The spider and the hammock

hammock-and-the-spider-2Ten foot above the ground, a single glistening thread of spider silk streaks like a photon from one tree to another thirty feet away. The thread is an anchor line for a web built in an ornamental tree that is an island in a sea of grass. Why the spider chose this tree is known only to the spider. Perhaps the spider knew that it was out of the way of clumsy heads or hands of those animals that have six legs too few and live in square boxes. The web is remarkable not only its beauty but also the effort of its construction for a spider no more than half an inch in length. To set up its anchor line the spider climbed ten feet down one tree, walked 30 feet to another, and climbed another 10 feet up. All at the same time dragging a thread behind it that miraculously didn’t stick to the grass that it walked across.

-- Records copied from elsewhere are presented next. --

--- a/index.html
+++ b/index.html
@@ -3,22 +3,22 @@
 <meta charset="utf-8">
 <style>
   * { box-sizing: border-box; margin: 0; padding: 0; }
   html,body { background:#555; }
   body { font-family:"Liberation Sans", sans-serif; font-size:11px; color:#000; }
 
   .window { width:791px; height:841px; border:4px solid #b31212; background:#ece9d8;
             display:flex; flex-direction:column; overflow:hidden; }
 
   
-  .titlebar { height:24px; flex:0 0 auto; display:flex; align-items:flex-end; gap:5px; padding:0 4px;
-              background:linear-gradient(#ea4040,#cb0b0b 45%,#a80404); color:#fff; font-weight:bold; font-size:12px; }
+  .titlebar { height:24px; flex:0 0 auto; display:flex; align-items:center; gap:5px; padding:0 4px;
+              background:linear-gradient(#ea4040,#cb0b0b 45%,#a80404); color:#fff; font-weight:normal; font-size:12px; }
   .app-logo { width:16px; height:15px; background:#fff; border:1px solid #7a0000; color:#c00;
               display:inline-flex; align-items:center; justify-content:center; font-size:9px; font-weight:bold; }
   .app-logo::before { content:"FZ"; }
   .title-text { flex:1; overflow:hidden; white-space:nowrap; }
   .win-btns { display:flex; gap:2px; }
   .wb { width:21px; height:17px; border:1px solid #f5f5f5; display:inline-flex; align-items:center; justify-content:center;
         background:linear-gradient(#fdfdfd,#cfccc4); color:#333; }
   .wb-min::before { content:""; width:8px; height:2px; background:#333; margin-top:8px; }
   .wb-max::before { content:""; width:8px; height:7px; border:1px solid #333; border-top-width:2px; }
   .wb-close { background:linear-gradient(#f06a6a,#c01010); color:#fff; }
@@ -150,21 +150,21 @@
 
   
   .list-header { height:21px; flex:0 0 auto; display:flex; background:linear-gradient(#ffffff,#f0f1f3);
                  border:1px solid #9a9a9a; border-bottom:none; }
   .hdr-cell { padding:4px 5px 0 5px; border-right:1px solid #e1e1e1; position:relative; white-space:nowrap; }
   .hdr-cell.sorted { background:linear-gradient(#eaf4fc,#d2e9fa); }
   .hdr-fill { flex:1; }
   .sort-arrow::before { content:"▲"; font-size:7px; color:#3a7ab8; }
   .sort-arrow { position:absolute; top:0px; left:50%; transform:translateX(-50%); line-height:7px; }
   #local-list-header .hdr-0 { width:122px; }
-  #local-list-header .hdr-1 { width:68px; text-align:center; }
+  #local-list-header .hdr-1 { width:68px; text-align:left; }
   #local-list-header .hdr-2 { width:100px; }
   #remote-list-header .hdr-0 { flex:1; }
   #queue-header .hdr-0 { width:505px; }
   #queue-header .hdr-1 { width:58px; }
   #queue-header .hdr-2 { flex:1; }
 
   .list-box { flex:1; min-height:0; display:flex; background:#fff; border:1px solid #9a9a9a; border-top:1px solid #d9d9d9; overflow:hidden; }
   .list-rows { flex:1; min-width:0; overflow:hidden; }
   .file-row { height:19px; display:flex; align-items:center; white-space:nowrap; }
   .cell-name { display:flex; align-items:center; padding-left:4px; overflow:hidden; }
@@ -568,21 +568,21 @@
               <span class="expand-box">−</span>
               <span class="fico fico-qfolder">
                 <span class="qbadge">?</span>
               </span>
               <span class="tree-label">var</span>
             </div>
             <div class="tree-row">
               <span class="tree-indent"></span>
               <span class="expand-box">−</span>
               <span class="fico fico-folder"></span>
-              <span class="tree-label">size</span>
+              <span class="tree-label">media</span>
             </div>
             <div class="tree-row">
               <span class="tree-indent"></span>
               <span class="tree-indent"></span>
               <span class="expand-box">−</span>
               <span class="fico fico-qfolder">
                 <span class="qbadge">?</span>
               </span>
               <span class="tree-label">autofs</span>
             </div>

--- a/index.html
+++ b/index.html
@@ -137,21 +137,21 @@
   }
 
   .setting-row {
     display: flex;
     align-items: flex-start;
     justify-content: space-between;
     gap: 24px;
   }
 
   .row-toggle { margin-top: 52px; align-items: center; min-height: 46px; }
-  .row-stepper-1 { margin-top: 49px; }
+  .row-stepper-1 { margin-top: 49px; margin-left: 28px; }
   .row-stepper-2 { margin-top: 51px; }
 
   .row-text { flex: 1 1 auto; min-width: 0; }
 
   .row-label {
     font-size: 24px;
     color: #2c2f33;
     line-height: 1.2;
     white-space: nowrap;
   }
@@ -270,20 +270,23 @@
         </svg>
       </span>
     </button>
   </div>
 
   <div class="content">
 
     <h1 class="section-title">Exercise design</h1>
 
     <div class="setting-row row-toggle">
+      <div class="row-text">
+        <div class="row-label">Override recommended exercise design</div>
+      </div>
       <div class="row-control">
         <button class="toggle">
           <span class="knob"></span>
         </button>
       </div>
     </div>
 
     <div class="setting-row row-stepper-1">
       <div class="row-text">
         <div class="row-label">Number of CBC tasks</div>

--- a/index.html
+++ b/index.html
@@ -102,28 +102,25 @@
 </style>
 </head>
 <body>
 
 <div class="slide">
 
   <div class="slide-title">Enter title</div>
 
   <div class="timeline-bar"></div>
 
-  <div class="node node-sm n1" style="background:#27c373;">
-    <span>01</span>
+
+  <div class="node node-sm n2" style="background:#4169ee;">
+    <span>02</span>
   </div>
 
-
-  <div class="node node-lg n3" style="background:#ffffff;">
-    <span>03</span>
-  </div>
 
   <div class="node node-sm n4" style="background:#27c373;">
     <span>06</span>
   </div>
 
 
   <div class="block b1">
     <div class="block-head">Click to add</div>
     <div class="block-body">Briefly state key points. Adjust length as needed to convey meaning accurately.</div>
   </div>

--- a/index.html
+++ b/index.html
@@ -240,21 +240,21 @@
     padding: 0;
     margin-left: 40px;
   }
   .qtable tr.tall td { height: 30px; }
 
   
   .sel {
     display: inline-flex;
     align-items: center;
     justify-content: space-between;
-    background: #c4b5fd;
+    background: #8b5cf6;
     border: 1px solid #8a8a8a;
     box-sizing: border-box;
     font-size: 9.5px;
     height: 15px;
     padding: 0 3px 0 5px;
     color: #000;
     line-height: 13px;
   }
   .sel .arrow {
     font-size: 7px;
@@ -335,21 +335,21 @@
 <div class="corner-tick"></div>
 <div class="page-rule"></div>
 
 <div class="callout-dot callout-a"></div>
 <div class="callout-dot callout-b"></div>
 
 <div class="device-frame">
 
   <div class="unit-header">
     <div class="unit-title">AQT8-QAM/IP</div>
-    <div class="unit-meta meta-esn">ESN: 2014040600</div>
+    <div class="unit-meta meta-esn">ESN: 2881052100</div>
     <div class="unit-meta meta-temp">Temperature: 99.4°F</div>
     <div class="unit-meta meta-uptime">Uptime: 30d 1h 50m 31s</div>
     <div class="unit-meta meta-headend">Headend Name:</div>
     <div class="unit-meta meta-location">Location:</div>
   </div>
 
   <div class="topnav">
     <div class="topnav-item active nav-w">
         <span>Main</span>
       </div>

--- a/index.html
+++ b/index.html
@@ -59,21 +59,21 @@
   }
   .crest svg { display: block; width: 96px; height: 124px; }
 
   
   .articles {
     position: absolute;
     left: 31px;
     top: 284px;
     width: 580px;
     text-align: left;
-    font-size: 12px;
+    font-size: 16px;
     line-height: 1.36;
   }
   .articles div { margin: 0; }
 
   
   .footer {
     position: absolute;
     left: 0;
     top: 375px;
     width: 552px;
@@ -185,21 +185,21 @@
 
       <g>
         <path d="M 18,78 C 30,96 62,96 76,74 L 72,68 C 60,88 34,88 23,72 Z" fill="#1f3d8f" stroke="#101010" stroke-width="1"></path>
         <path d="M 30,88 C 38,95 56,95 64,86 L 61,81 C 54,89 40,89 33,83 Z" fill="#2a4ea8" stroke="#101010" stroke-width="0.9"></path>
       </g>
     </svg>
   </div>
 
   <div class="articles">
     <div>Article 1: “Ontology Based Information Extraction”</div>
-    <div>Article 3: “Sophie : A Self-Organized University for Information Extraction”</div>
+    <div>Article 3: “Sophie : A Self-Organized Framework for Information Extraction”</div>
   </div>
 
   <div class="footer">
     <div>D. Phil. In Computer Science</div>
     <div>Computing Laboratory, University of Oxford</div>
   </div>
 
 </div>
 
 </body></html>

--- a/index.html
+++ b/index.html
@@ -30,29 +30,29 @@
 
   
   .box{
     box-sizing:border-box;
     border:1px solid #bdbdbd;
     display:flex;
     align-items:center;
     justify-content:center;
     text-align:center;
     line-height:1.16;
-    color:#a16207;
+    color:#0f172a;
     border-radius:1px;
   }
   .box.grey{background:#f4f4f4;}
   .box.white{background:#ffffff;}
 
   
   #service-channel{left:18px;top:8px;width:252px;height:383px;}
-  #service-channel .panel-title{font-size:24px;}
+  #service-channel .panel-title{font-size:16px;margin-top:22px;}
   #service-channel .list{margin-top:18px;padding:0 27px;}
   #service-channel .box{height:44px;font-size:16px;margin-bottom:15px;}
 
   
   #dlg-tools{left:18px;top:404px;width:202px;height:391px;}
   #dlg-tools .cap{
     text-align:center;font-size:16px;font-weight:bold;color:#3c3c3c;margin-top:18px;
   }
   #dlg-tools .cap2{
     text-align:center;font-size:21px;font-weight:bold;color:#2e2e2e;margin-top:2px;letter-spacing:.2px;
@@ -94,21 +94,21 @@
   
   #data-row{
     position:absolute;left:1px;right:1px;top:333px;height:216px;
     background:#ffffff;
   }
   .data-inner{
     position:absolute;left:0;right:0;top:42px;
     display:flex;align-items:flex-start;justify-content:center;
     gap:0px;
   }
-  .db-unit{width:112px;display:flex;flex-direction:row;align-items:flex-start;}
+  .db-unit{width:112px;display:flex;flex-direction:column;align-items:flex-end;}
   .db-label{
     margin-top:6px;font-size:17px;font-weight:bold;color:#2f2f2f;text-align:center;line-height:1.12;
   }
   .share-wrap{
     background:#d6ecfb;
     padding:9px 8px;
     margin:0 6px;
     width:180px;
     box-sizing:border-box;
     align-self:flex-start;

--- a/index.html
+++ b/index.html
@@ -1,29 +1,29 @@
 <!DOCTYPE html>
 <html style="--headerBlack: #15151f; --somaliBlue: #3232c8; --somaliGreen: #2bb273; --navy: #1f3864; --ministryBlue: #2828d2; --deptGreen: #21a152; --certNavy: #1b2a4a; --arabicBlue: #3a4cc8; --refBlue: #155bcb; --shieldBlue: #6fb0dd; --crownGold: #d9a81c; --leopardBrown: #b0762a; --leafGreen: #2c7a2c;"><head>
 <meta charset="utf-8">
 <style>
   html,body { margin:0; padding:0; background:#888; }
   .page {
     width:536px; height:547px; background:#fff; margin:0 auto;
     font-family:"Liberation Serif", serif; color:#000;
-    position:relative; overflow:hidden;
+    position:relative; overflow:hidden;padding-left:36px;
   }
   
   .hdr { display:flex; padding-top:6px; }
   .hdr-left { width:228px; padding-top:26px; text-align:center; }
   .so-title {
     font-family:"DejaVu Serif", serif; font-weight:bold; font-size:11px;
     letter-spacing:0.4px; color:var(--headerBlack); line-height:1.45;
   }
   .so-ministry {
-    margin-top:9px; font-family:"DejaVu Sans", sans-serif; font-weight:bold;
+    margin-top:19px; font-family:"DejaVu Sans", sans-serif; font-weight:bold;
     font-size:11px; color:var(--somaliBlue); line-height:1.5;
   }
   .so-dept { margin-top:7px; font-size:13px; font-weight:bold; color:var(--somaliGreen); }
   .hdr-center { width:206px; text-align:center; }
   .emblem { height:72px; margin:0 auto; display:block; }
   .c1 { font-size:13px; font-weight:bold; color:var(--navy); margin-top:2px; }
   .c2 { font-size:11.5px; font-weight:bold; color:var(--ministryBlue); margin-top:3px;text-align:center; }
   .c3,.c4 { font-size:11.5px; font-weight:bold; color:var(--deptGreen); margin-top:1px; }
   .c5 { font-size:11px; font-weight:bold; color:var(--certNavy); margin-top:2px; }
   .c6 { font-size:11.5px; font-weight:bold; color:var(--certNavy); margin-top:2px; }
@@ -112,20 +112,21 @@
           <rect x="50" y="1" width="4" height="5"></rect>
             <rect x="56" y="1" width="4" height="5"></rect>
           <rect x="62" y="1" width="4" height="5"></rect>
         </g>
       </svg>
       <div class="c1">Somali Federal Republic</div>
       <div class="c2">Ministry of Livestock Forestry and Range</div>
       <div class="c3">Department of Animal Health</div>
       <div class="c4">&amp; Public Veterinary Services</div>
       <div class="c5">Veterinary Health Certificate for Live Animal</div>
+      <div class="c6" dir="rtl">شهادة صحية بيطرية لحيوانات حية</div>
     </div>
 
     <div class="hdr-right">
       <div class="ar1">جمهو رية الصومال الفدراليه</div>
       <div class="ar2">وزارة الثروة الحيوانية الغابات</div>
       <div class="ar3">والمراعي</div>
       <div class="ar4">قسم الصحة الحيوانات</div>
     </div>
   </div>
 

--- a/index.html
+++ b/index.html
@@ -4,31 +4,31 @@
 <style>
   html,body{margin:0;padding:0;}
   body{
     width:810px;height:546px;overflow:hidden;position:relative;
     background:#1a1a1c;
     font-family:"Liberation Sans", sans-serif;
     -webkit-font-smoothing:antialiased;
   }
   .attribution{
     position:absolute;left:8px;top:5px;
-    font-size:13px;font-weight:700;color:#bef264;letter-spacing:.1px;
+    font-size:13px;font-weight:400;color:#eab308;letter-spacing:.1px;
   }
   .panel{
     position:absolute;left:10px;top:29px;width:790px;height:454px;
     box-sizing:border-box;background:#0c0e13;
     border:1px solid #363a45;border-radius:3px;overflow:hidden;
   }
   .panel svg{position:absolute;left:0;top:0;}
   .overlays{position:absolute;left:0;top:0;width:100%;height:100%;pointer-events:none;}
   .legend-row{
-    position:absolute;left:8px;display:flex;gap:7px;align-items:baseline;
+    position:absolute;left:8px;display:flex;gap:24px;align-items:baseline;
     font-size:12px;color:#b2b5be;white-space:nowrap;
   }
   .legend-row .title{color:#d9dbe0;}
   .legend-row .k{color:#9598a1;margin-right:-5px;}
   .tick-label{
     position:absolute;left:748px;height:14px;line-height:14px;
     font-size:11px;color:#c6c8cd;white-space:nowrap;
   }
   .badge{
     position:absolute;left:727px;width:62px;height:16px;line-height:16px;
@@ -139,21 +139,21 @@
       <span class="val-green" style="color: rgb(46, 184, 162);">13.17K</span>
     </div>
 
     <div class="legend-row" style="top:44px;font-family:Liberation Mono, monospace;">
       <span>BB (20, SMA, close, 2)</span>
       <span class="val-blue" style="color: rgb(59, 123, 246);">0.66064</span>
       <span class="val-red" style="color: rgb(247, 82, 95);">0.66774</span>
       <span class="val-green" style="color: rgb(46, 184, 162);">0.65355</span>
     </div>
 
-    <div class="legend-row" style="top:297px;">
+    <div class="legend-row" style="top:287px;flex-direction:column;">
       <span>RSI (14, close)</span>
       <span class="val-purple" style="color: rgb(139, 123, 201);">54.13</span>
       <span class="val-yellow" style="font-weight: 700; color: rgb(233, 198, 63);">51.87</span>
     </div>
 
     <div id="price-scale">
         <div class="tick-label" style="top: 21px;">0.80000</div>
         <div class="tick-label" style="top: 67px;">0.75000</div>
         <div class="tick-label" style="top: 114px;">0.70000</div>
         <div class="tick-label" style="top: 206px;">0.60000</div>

I can’t even tear off a piece of duct tape without it sticking to itself the first time. And that’s not the limit of my ineptitude as a spider . To accomplish the spider’s feat I would have to bungee jump out of the top of a sequoia tree, walk almost a mile to the next tree, all the  while, not to be too obscene, ejecting a continuous line of ½ inch cable from my rear-end, which I’m sure would worry the neighbors nervous, then climb back up another sequoia. I just don’t have that kind of stamina or determination.

I bought my wife a hammock, which requires its own special determination and stamina (in there is a joke about the special determination and stamina needed to co-exist with a significant other, but my better angels are shouting me down). My in-laws visited this past weekend and when I got home from work I saw my father-in-law*, who is not a spider, attaching the hammock to a pair of white oaks. Unfortunately, the white oaks did not anticipate our hammock needs when they were acorns and grew too close together. When I lay in the hammock I was immediately shaped like a V with my knees closer to my forehead than I am normally comfortable with. A slight shift in the hammock sent my legs twisting to the left and my torso to the right. At least my knee-forehead distance had increased. I looked like a picture of a cat that has just been dropped upside and is contorting its body to put itself right-side up to prove that cats always land on their feet. My feet and head weren’t sure which one was going to take the landing when I got out of the hammock. We contemplated another set of trees but they were too far apart. After some time and more holes in trees, we found the right combination of trees and level of contortion comfort.

hammock-and-the-spider
The hammock on the first try. The spider web and its judgmental eight eyes are out of the frame to the left. 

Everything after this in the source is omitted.